Morocco's Chikaya portal has handled, amazingly, 700,000 public complaints. A majority of users are satisfied, strengthening the foundation for transparent and accountable public policy.

At this time, when every penny counts, this also builds support from the public for well‑designed public investment and social spending, and the reforms needed to grow the private sector.

When we are looking into the future, it is paramount to not only calibrate policies for today, but also to think of how we can accelerate transformation for tomorrow, how we can build resilient people for future shocks to come—like Egypt has done with the Knowledge Bank, one of the world's largest digital libraries.

Or how can we make our economies more sustainable, especially in the face of climate shocks? Bahrain, the United Arab Emirates, and Saudi Arabia have committed to doing exactly that—Bahrain and UAE with net-zero carbon emissions commitments, and Saudi Arabia by launching their ambitious green initiatives. I was delighted to be included in the launch event.

When we look at our ambition, it can only be achieved if public money opens up the door for massive private investment. We have seen in Glasgow key commitments, including on finance, to support the transition to the new climate economy, one that is low‑carbon but also shock resilient—very important for many Arab countries.

And let me finish with what people care most about: What does that all mean for me? How can we have a society that is more inclusive? How can support for vulnerable people be done in a way that brings them into the labor force, rather than keeping them on support programs from the government?

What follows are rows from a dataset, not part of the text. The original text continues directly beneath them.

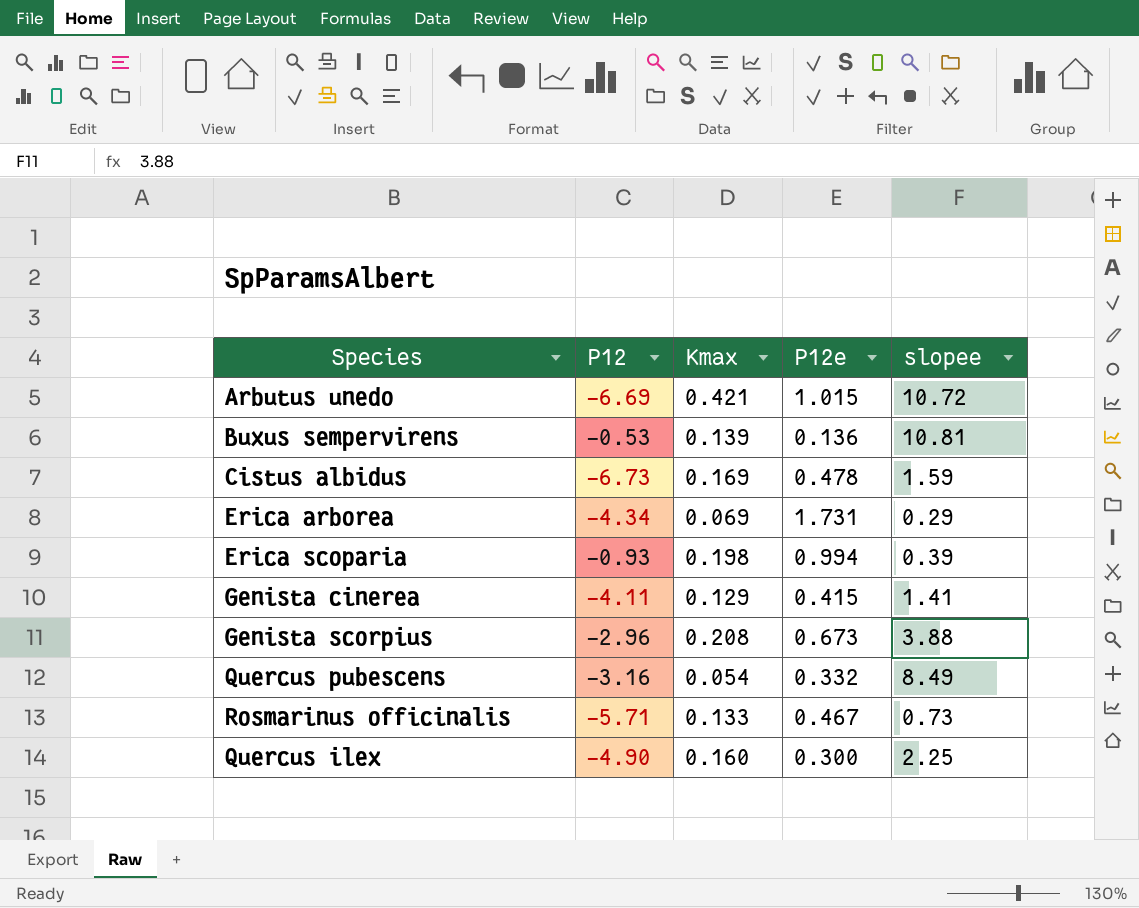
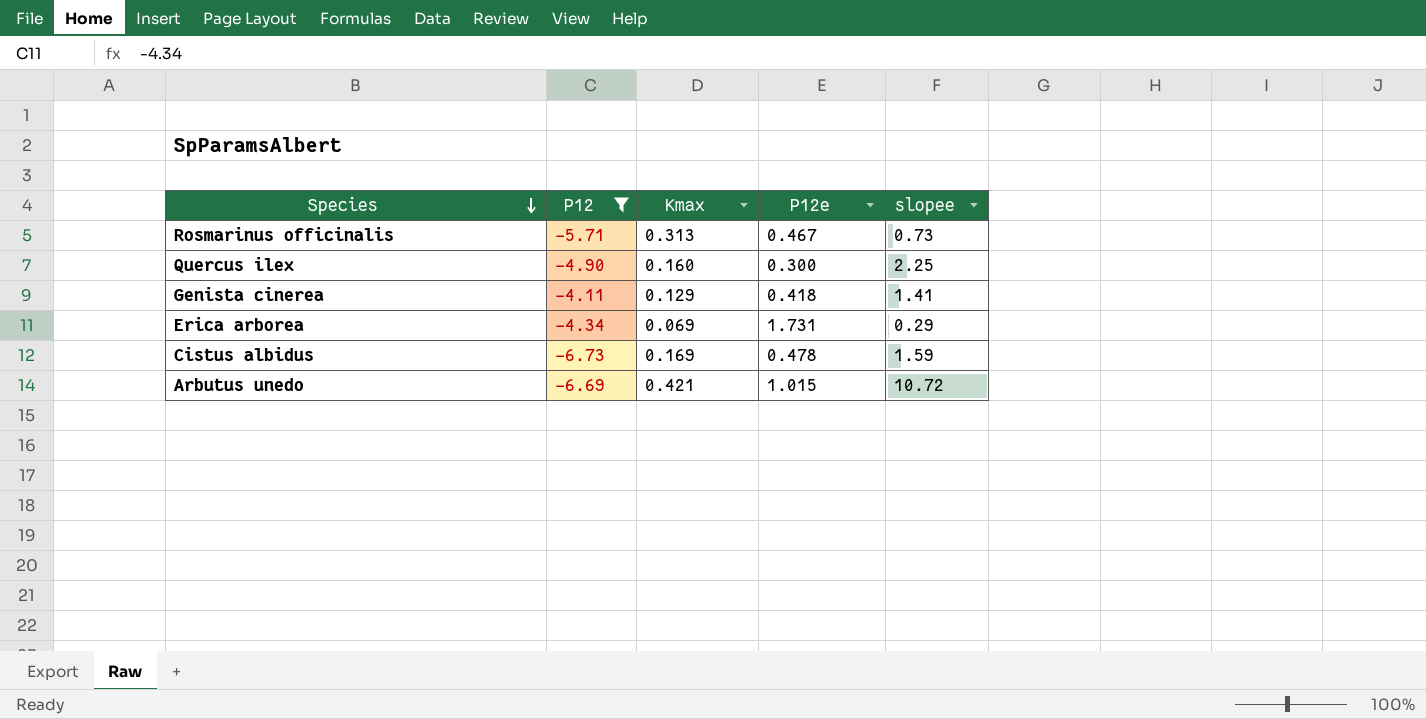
filter: none -> P12 <= -4.11
row order: none -> Species descending
Rosmarinus officinalis | Kmax: 0.133 -> 0.313
Genista cinerea | P12e: 0.415 -> 0.418

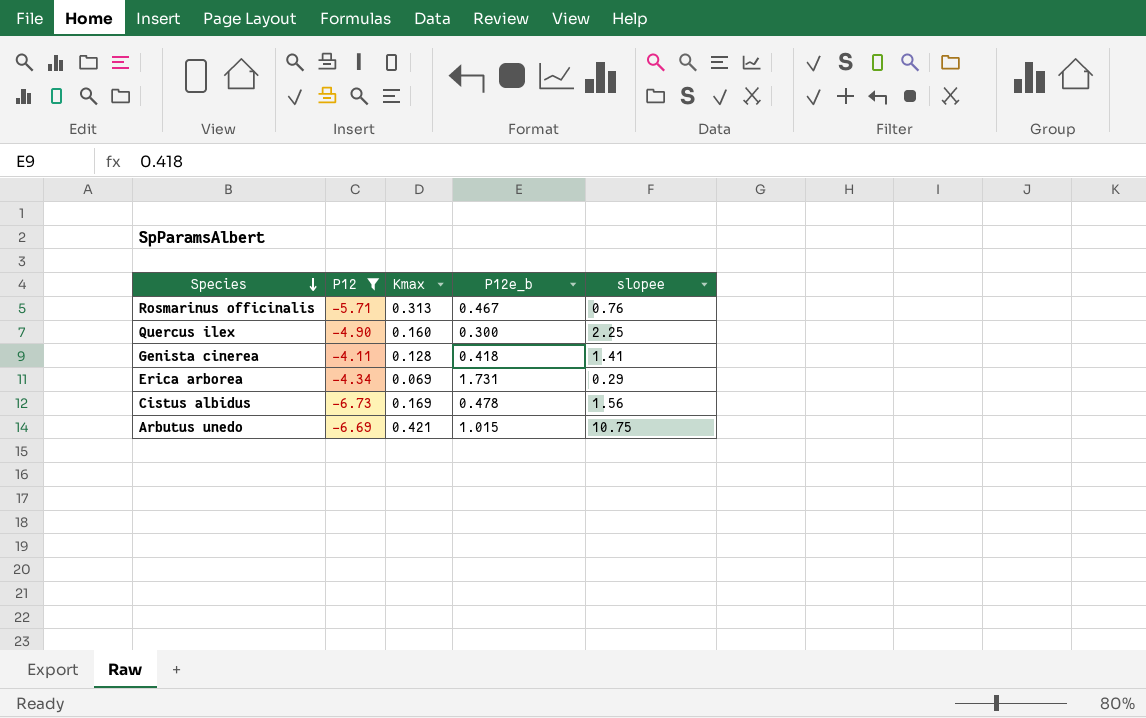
column name: P12e -> P12e_b
Rosmarinus officinalis | slopee: 0.73 -> 0.76
Genista cinerea | Kmax: 0.129 -> 0.128
Cistus albidus | slopee: 1.59 -> 1.56
Arbutus unedo | slopee: 10.72 -> 10.75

You have done a lot of innovation in this regard. The middle class, especially, is best off when the economy is growing and when the benefits of growth are fairly shared across society. And the middle class can be sustained when the skills for tomorrow are built today; when we are able to imagine the future of the world economy and make sure that young people, and those of us who are more mature, can all contribute to society.

Let me finish with a word on the IMF’s role in all this.

First and foremost, we stepped up our analytical work so we could analyze the crisis at every stage and provide you the best possible advice.

We are now calibrating this advice to country-specific circumstances. And our special series of COVID-19 notes are doing exactly that on fiscal governance, digitalization, and public investment. Our surveillance is oriented towards economic governance reforms to support inclusive growth.

And our capacity development, through the Middle East Center for Economics and Finance in Kuwait and the Middle East Regional Technical Assistance Center in Beirut, is there for you.

In terms of lending, as you know, we have provided $16.6 billion in assistance for nine Arab countries, and debt relief to three. Importantly, the Arab world received $37.1 billion of our historic $650 billion allocation of Special Drawing Rights. We are now working to amplify the impact of this allocation through channeling some SDRs from strong countries to those who need support the most.

I take pride that, in our work, we work with you. I want to praise Jihad Azour for making it so that the IMF and the Arab Monetary Fund work in symbiosis on many of the topics in front of us. And I want to thank you for your pressure on us to do more, especially on the issues of tomorrow, like digital money, sustainable and inclusive growth, and the crucial topic of labor market mobilization and jobs for young people.

We are in this together, and we can only succeed together.